Sopoccy właściciele knajp wraz ze Stowarzyszeniem Turystycznym Sopot i Urzędem Miasta w nadchodzących dniach rozpocznie akcję edukacyjną. Osobliwą, bo tym razem na celowniku znajdą się osoby, które upodobały sobie luźny styl chodzenia po kurorcie. Według pomysłodawców paradowanie bez koszulki nie przystoi, a miejscem odpowiednim do eksponowania ciała jest plaża, a nie np. restauracja.
- Nie każdemu odpowiada podczas spożywania posiłku oglądanie czyjegoś obwisłego brzucha czy nagiego torsu. To kwestia pewnego smaku. Tam, gdzie jest na to miejsce, czyli na plaży, problemu nie ma, ale w restauracji czy pubie już taki widok nie powinien być koniecznością - mówi nam Jacek Karnowski, prezydent Sopotu.
Sopockim urzędnikom wtórują ochoczo sami właścicieli lokali gastronomicznych, którzy od dawna na roznegliżowanych klientów spoglądają spod ukosa. Jedną z takich restauracji jest "U Kucharzy". - Chcemy przypomnieć ludziom o dobrym obyczaju. Bywają u nas osoby starsze, dzieci, a widok klienta w slipkach albo z gołym torsem, nie wszystkim musi się podobać. Czasem wystarczy założyć koszulkę - mówi Tomasz Strzelecki z "U Kucharzy".

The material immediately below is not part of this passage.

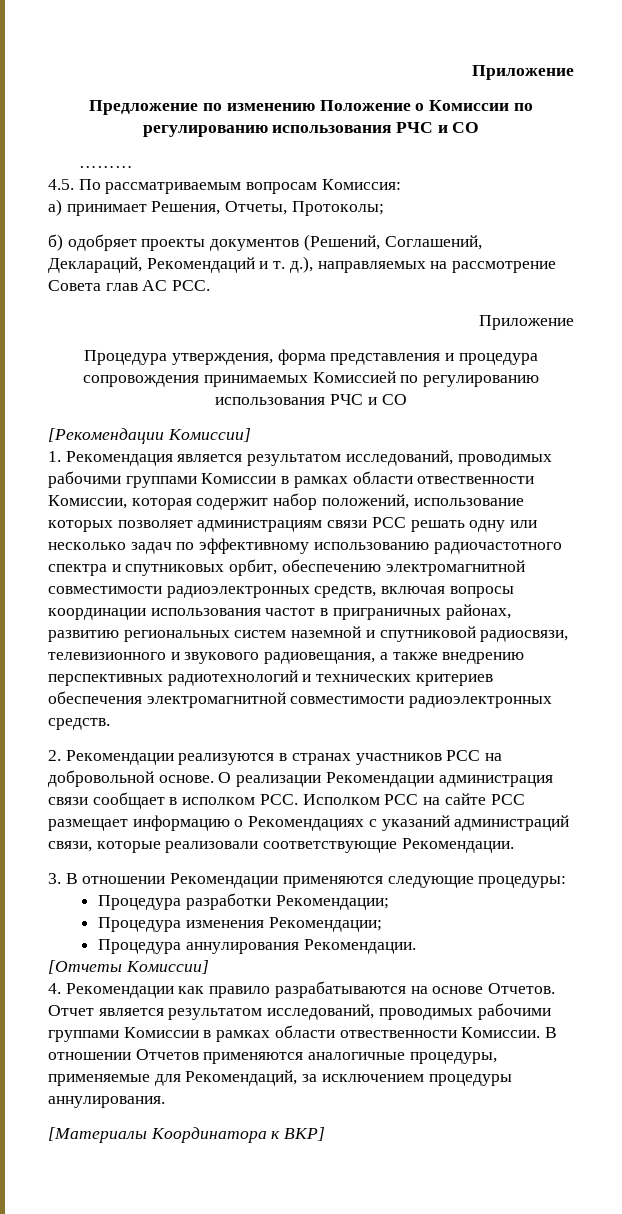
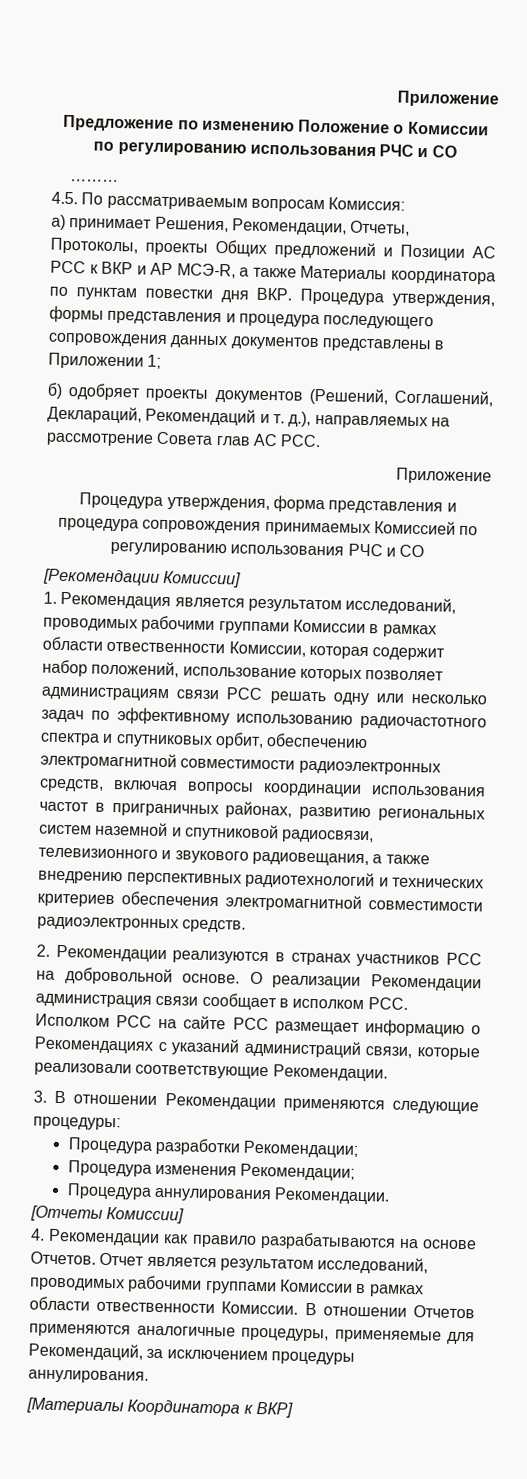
- а) принимает Решения, Отчеты, Протоколы;
+ а) принимает Решения, Рекомендации, Отчеты, Протоколы, проекты Общих предложений и Позиции АС РСС к ВКР и АР МСЭ-R, а также Материалы координатора по пунктам повестки дня ВКР. Процедура утверждения, формы представления и процедура последующего сопровождения данных документов представлены в Приложении 1;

Miasto nie ma jednak zamiaru nakładać kar czy mandatów na niesfornych turystów. Cała akcja ma charakter informacyjny - wkrótce w Sopocie pojawią się ulotki oraz plakaty, które będą uświadamiać miłośników swobodniejszego noszenia się.
Co na to sami plażowicze? Oni nie podzielają już entuzjazmu władz miasta i restauratorów w ukróceniu ich zapędów. - Przecież jesteśmy na wczasach. Tu wszystko nam wolno - opowiadał nam jeden z turystów. Niektórzy z gości kurortu uważają nawet, że wakacje i wizyta w Sopocie zobowiązuje, ale.. właśnie do chodzenia np. bez koszulki.